- [EXERCISE GOAL]: Report every line of the records that includes the word "primary".

- [PROVIDED RECORDS]:
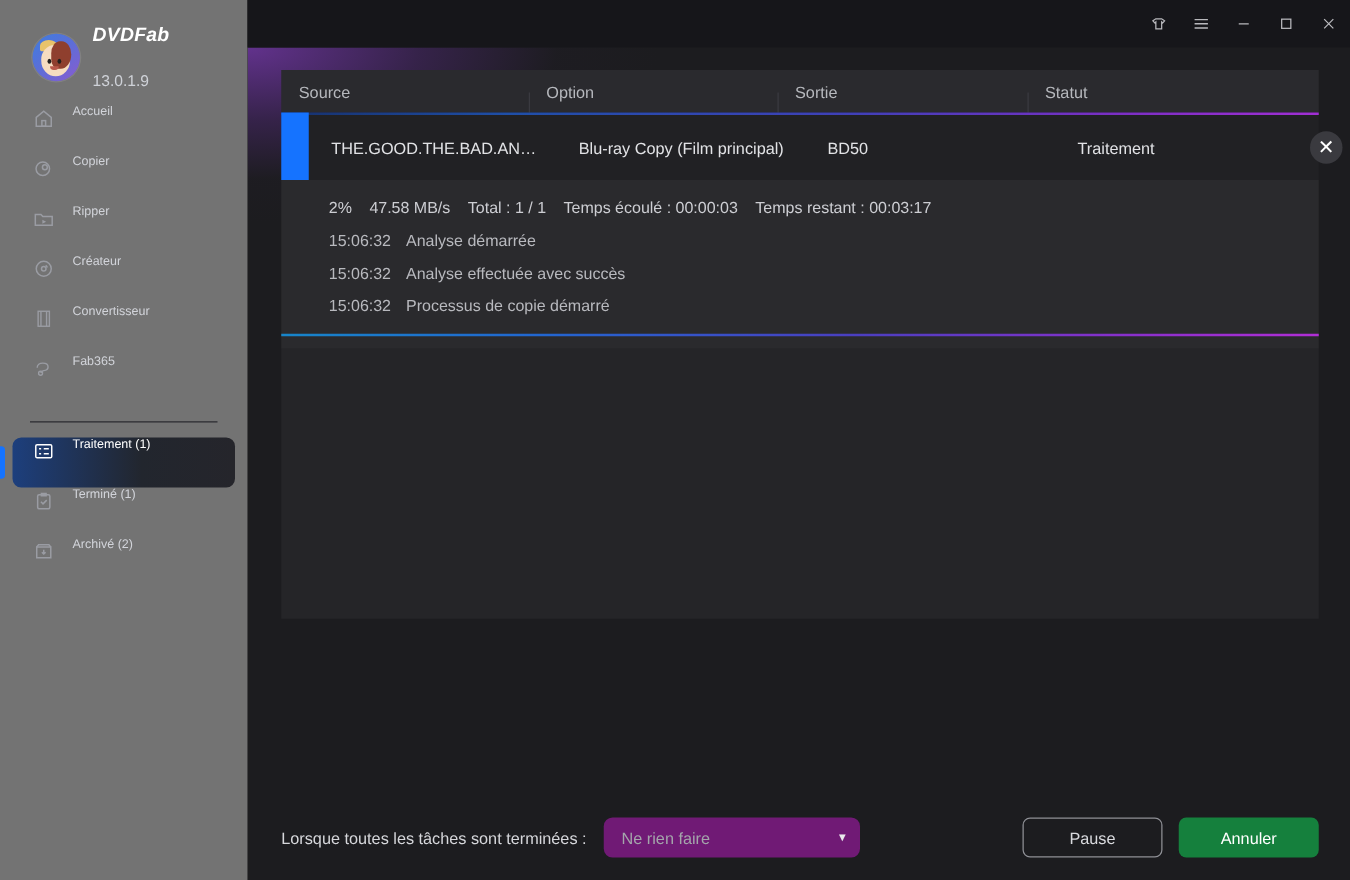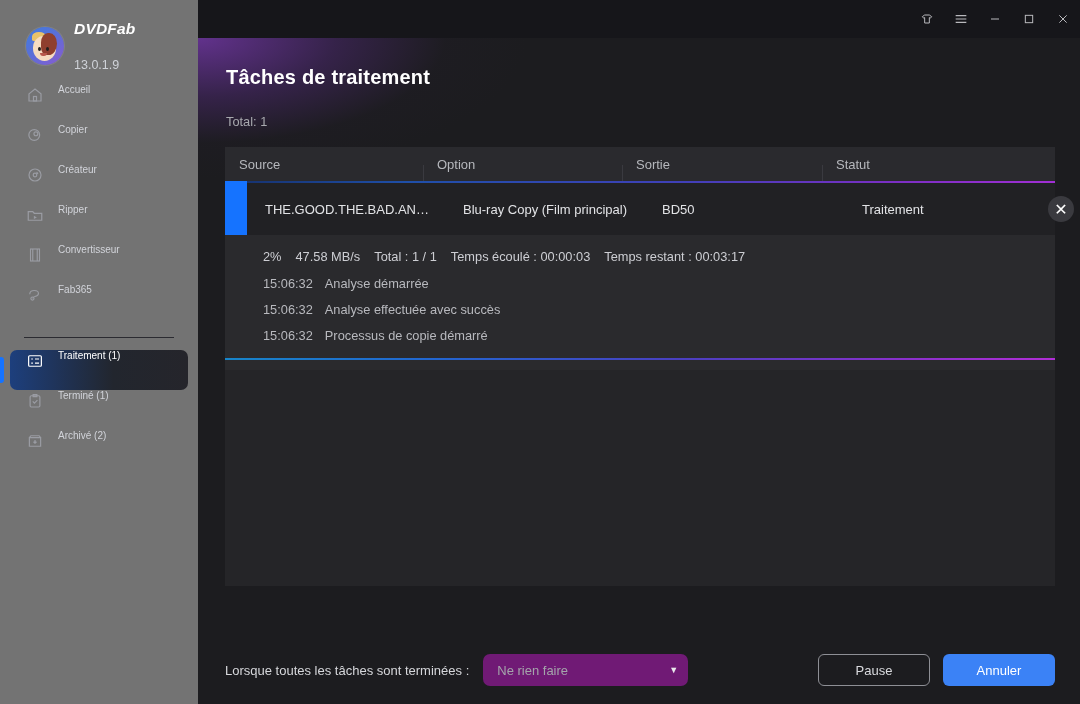--- a/index.html
+++ b/index.html
@@ -312,10 +312,6 @@
   <div class="content">
     <div class="content-glow"></div>
 
-    <div class="page-head">
-      <div class="page-title">Tâches de traitement</div>
-      <div class="page-total">Total: 1</div>
-    </div>
 
 
     <div class="task-panel">

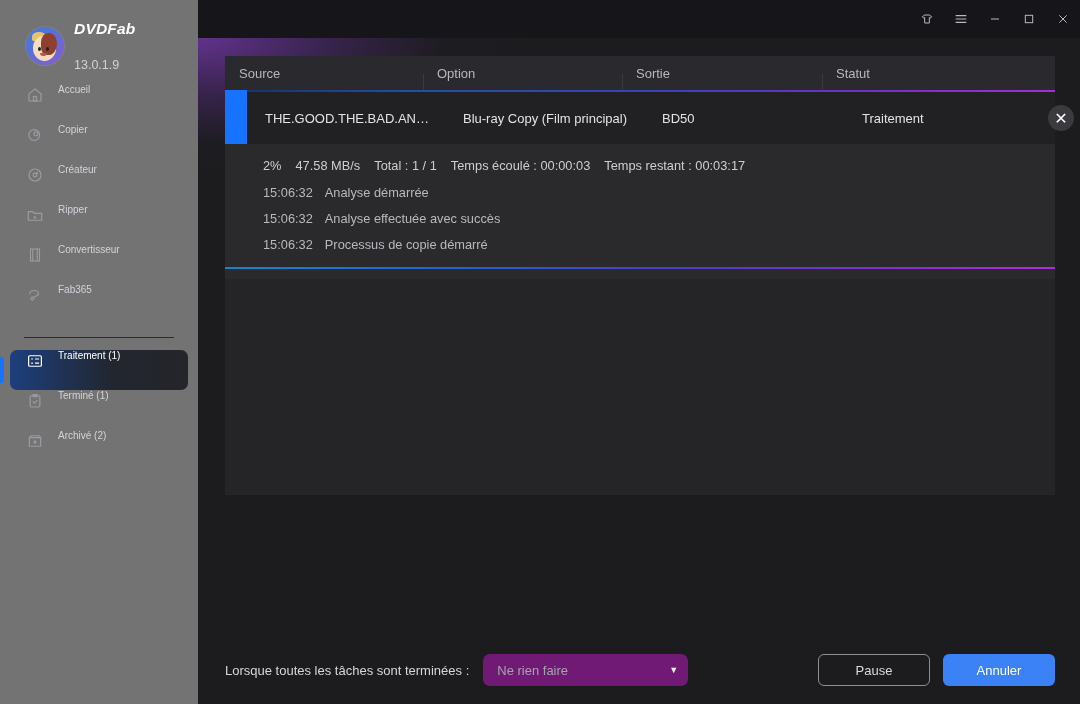--- a/index.html
+++ b/index.html
@@ -234,22 +234,22 @@
       <div class="nav-item">
         <span class="ico">
           <svg width="18" height="18" viewBox="0 0 24 24" fill="none" stroke="currentColor" stroke-width="1.6">
+            <path d="M3 7.5h6l2 2.2h10V19H3z"></path>
+              <path d="M10.5 13l4 2.2-4 2.2z" fill="currentColor" stroke="none"></path>
+          </svg>
+        </span>
+        <span class="lbl">Ripper</span>
+      </div>
+
+      <div class="nav-item">
+        <span class="ico">
+          <svg width="18" height="18" viewBox="0 0 24 24" fill="none" stroke="currentColor" stroke-width="1.6">
             <circle cx="12" cy="12" r="8"></circle>
               <circle cx="12" cy="12" r="2.4"></circle>
               <path d="M14 8.4a4.2 4.2 0 0 1 1.8 2.2"></path>
           </svg>
         </span>
         <span class="lbl">Créateur</span>
-      </div>
-
-      <div class="nav-item">
-        <span class="ico">
-          <svg width="18" height="18" viewBox="0 0 24 24" fill="none" stroke="currentColor" stroke-width="1.6">
-            <path d="M3 7.5h6l2 2.2h10V19H3z"></path>
-              <path d="M10.5 13l4 2.2-4 2.2z" fill="currentColor" stroke="none"></path>
-          </svg>
-        </span>
-        <span class="lbl">Ripper</span>
       </div>
 
       <div class="nav-item">

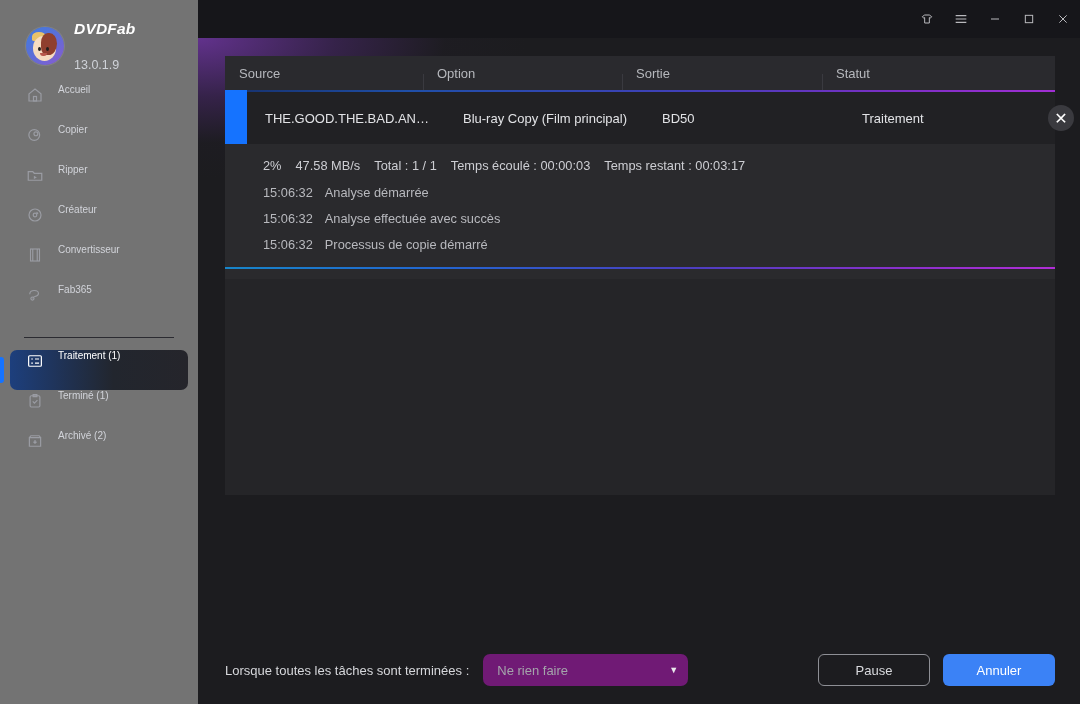--- a/index.html
+++ b/index.html
@@ -171,7 +171,7 @@
     display:flex; align-items:center; justify-content:center;text-align:right;
   }
   .btn-ghost { width:112px; background:transparent; border:1px solid #8e8f95; color:#d9dade; }
-  .btn-primary { width:112px; background:#3b82f6; color:#ffffff; border:none; }
+  .btn-primary { width:112px; background:#15803d; color:#ffffff; border:none; }
 
   
   .cpu {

- [EXERCISE ANSWER]:
-  .btn-primary { width:112px; background:#3b82f6; color:#ffffff; border:none; }
+  .btn-primary { width:112px; background:#15803d; color:#ffffff; border:none; }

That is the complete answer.